What you have to do:
The entries below contain a line with "- Ever wondered" and a line with "TCP-Based chat protocol". Quote exactly those two lines and all lines between them.

Information shown:
*****

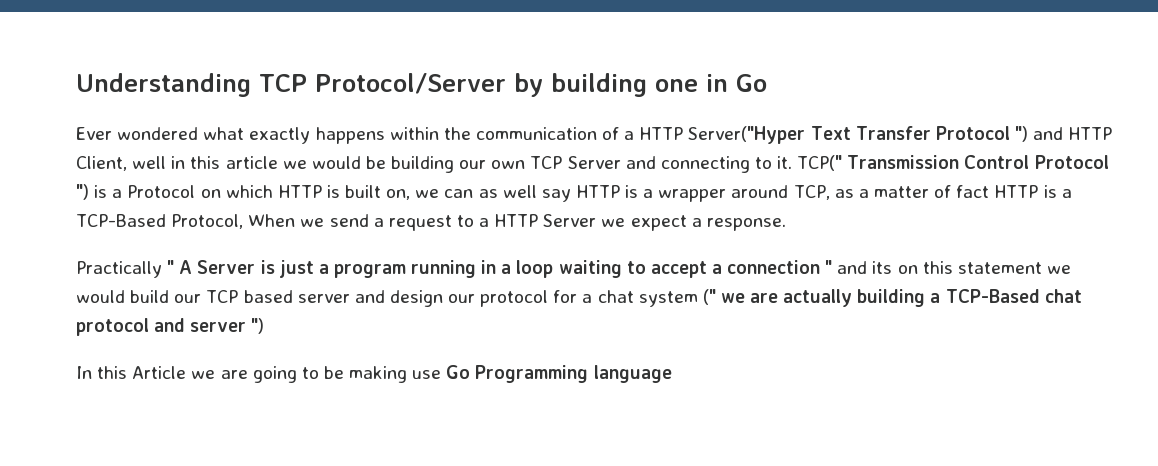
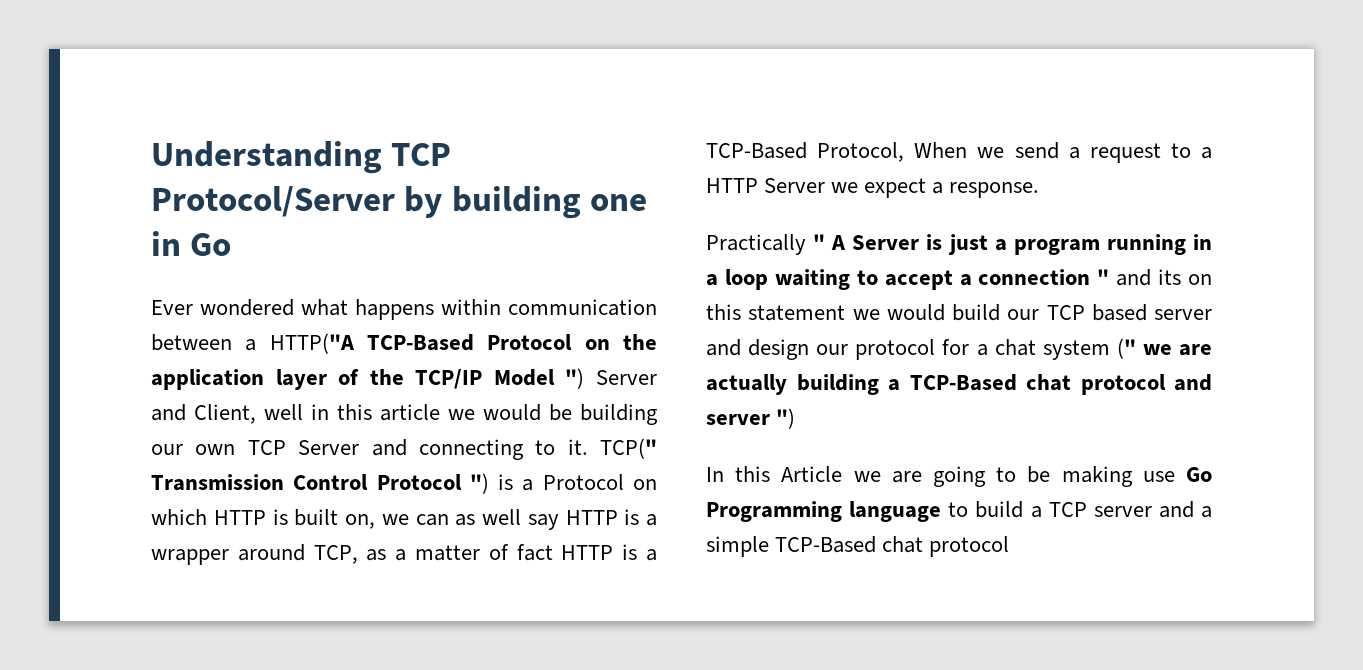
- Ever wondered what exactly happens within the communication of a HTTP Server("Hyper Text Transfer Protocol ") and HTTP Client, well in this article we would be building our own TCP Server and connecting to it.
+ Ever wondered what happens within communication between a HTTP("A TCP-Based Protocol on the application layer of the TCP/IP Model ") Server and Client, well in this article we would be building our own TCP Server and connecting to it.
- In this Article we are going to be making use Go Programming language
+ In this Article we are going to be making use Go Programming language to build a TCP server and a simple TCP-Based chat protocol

*****

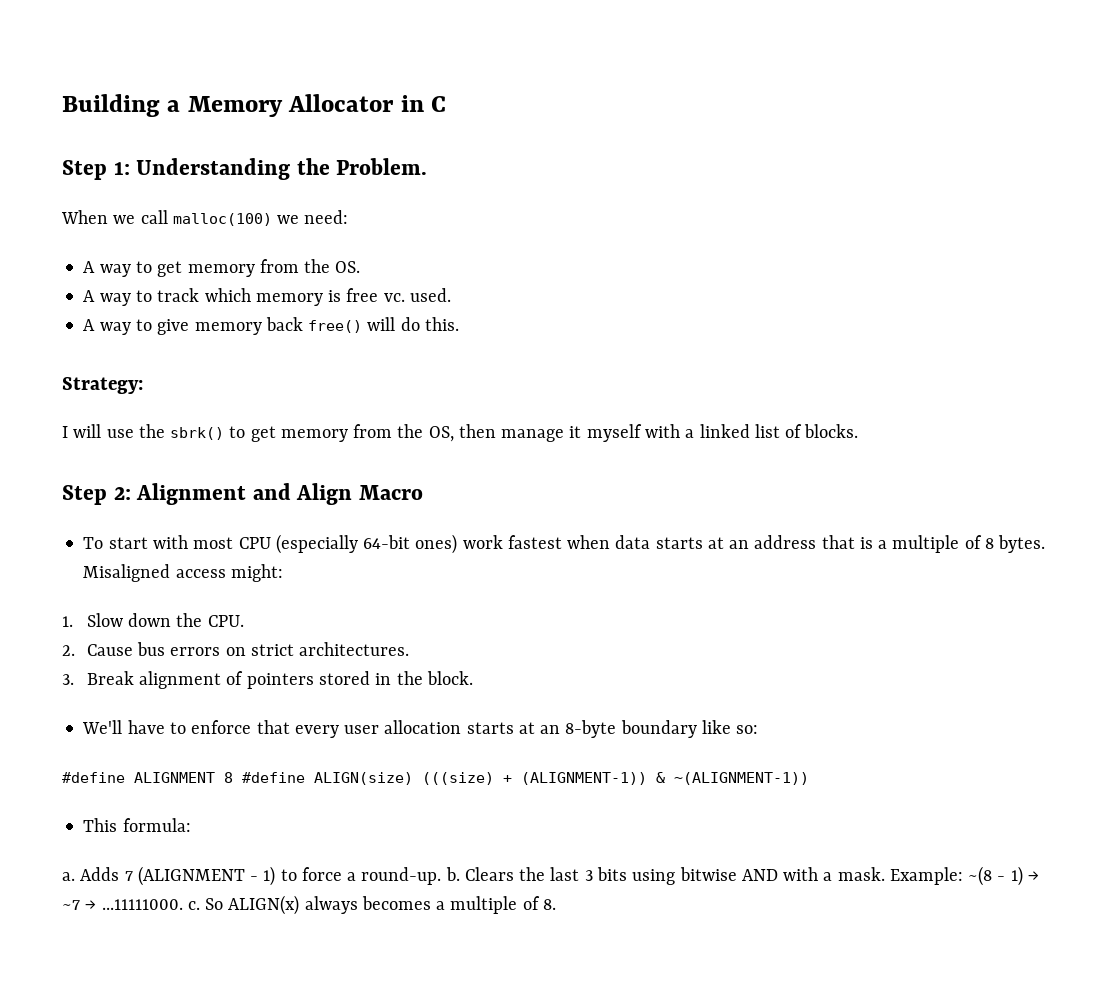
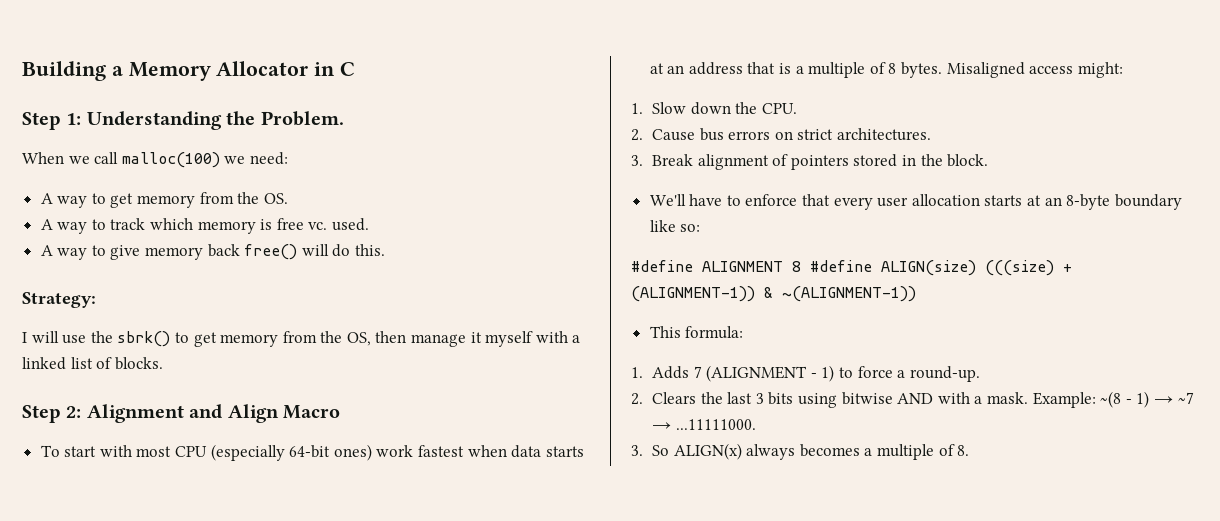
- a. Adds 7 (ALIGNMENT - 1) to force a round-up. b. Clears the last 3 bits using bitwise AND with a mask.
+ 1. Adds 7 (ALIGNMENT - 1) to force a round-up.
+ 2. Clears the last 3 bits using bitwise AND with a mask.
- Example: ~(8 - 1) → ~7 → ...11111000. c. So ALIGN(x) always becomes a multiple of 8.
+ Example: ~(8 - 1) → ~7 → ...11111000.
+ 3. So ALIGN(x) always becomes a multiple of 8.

*****

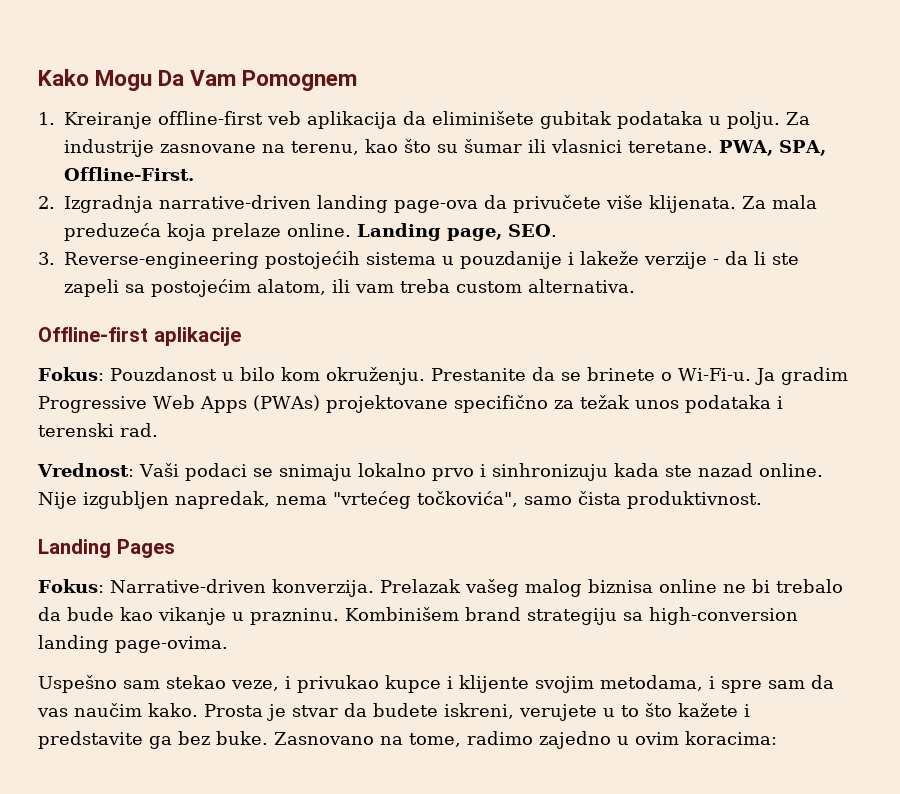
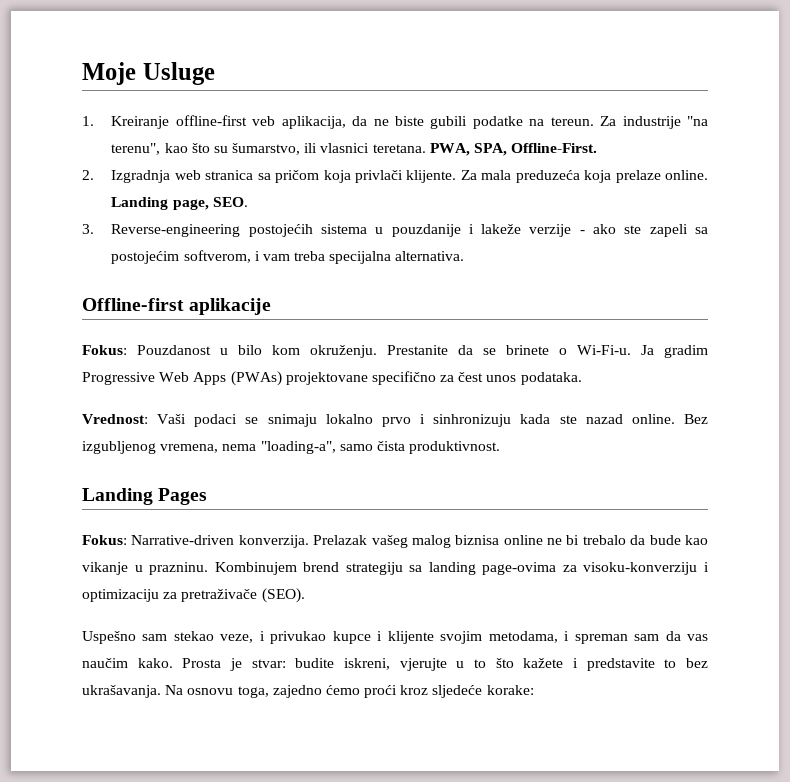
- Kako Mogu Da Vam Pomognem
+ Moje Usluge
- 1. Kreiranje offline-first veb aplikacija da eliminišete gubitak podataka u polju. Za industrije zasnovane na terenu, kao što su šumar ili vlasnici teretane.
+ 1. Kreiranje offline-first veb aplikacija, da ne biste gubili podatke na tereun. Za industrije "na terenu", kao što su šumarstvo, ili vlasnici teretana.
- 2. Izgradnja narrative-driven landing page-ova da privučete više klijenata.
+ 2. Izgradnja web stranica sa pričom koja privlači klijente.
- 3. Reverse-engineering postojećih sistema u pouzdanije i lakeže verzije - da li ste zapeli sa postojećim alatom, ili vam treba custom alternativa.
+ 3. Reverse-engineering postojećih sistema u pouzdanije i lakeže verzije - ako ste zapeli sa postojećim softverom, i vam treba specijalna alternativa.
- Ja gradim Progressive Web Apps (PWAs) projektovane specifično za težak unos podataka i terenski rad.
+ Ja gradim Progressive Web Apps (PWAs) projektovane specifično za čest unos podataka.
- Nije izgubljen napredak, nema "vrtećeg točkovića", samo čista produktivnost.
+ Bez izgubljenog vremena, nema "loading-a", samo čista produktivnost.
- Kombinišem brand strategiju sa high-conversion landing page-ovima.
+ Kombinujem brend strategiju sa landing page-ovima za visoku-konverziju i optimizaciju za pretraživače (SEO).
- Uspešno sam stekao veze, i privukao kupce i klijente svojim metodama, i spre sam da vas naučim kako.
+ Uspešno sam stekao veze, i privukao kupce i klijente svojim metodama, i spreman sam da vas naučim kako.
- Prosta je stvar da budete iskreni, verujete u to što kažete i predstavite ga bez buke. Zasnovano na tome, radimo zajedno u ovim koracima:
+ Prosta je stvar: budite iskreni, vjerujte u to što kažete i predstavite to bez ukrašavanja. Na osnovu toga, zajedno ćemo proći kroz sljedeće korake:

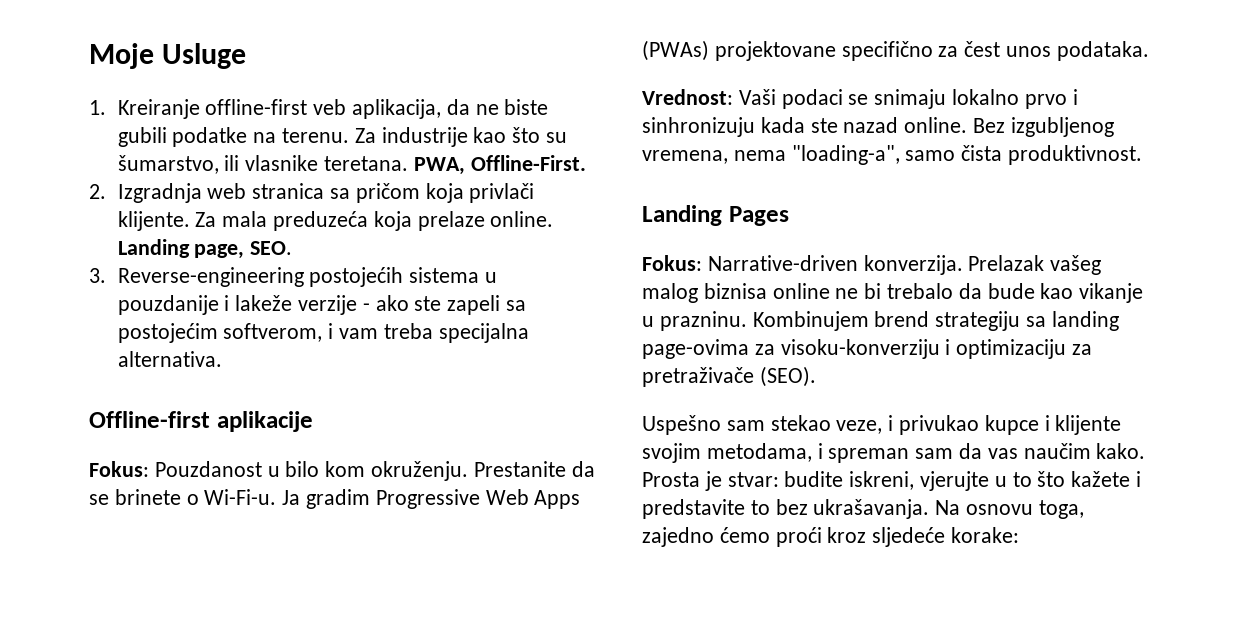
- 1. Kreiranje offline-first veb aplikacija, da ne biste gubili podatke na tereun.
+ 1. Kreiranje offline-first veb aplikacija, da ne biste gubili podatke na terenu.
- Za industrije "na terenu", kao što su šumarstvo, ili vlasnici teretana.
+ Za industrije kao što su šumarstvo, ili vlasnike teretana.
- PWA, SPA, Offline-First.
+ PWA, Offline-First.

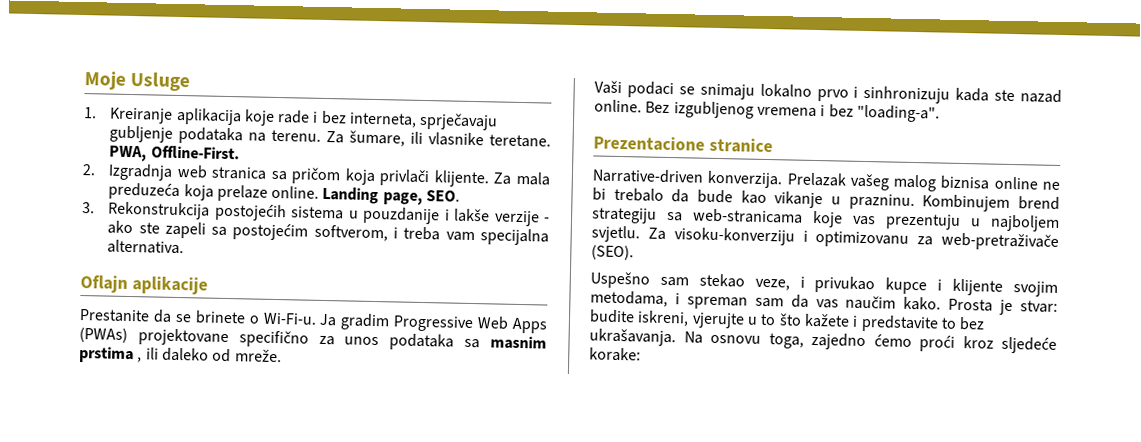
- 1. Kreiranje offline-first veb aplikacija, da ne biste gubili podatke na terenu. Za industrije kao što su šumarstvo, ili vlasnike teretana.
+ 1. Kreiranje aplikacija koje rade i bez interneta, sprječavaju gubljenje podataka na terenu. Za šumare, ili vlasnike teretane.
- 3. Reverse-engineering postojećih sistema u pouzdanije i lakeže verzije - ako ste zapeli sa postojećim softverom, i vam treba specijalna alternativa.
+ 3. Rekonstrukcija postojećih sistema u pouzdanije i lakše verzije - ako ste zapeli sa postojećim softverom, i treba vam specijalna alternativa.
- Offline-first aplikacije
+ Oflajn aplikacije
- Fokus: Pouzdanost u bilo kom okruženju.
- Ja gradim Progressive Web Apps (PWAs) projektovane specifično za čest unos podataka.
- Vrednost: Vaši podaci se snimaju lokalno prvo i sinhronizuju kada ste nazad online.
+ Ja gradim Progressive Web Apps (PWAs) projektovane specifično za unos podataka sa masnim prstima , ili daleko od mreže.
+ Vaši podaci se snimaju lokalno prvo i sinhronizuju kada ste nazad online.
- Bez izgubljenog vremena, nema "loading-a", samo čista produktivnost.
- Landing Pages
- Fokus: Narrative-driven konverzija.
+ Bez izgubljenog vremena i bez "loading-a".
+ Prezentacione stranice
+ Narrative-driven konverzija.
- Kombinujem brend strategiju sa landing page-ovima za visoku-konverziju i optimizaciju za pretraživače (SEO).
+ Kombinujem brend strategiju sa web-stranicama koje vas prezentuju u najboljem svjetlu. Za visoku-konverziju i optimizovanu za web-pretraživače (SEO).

*****

Task solution:
- Ever wondered what exactly happens within the communication of a HTTP Server("Hyper Text Transfer Protocol ") and HTTP Client, well in this article we would be building our own TCP Server and connecting to it.
+ Ever wondered what happens within communication between a HTTP("A TCP-Based Protocol on the application layer of the TCP/IP Model ") Server and Client, well in this article we would be building our own TCP Server and connecting to it.
- In this Article we are going to be making use Go Programming language
+ In this Article we are going to be making use Go Programming language to build a TCP server and a simple TCP-Based chat protocol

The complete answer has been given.